DIRECTIONS FOR THIS TASK:
For the data below, tally how many lines contain "align" and answer only with that tally.

TASK MATERIAL:

* * * * * * * * *

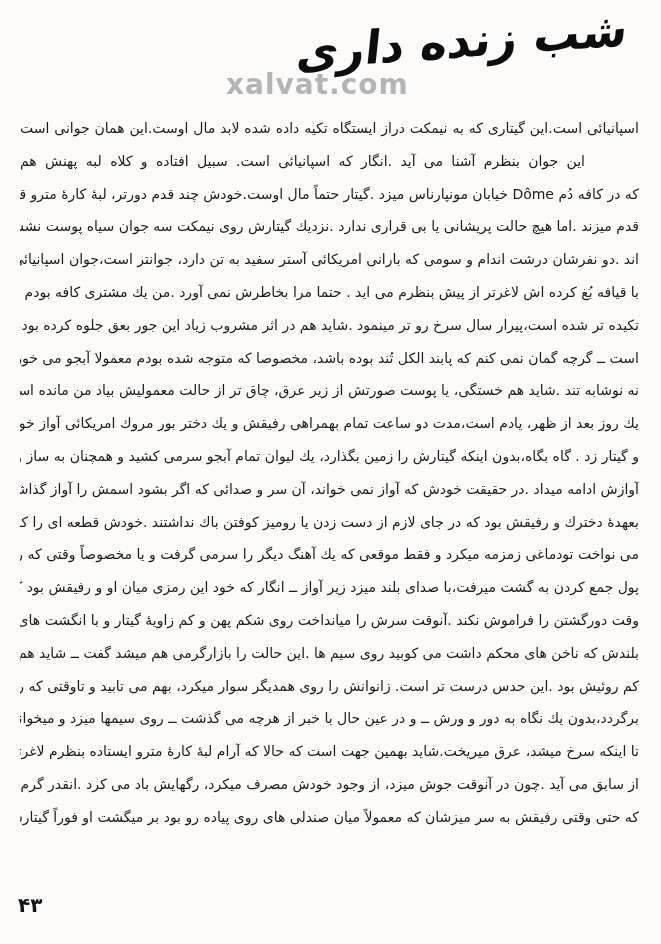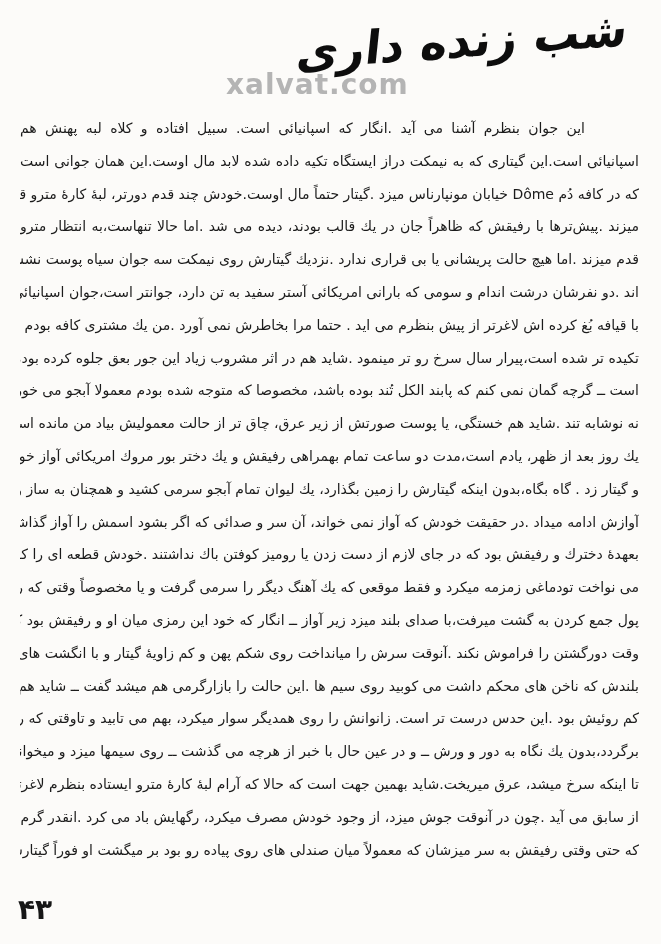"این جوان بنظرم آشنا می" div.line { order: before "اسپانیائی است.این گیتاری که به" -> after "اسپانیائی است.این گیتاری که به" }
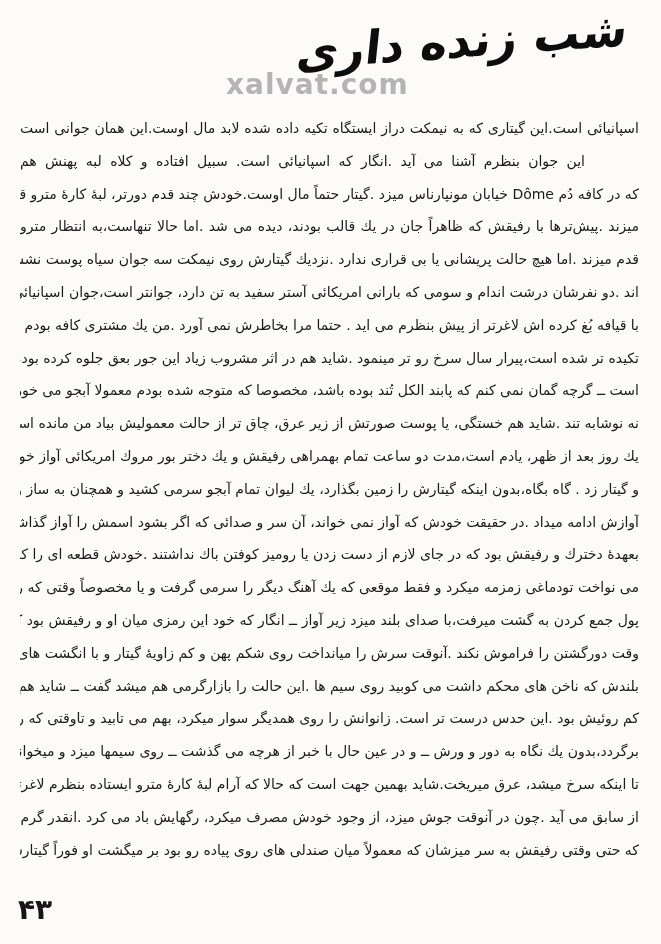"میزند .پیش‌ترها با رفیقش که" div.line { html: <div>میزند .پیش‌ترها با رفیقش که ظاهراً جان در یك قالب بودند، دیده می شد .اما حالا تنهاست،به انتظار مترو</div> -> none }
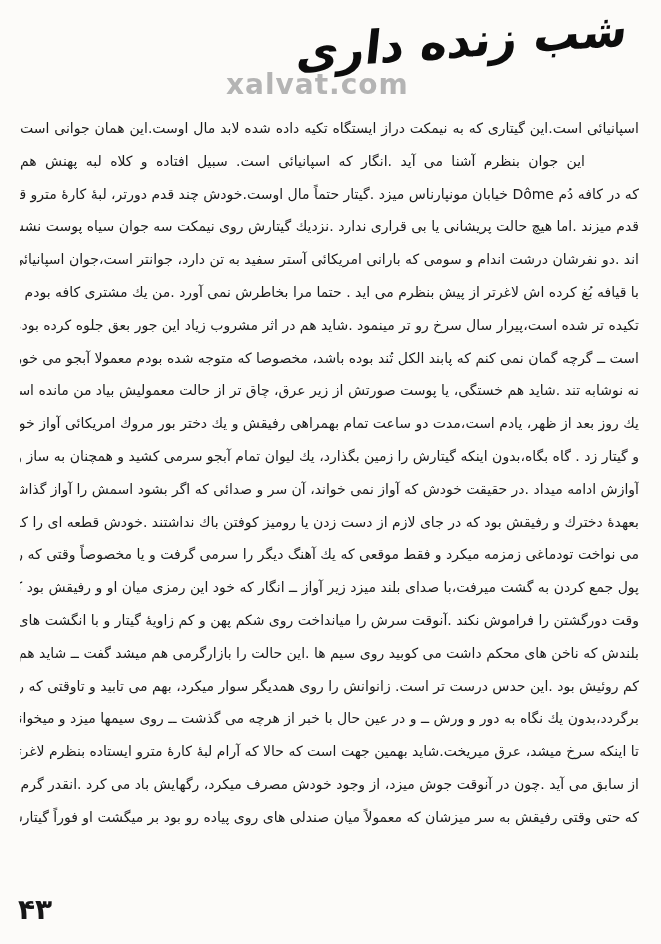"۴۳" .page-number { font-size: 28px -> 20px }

* * * * * * * * *

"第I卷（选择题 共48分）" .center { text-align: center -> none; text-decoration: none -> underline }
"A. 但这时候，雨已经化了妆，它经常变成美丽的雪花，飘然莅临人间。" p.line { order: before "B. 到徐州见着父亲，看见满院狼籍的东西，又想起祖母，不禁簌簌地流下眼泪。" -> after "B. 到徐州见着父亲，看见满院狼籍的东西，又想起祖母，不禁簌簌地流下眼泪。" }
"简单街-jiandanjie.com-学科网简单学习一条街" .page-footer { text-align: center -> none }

* * * * * * * * *

RESPONSE TO THIS EXERCISE:
2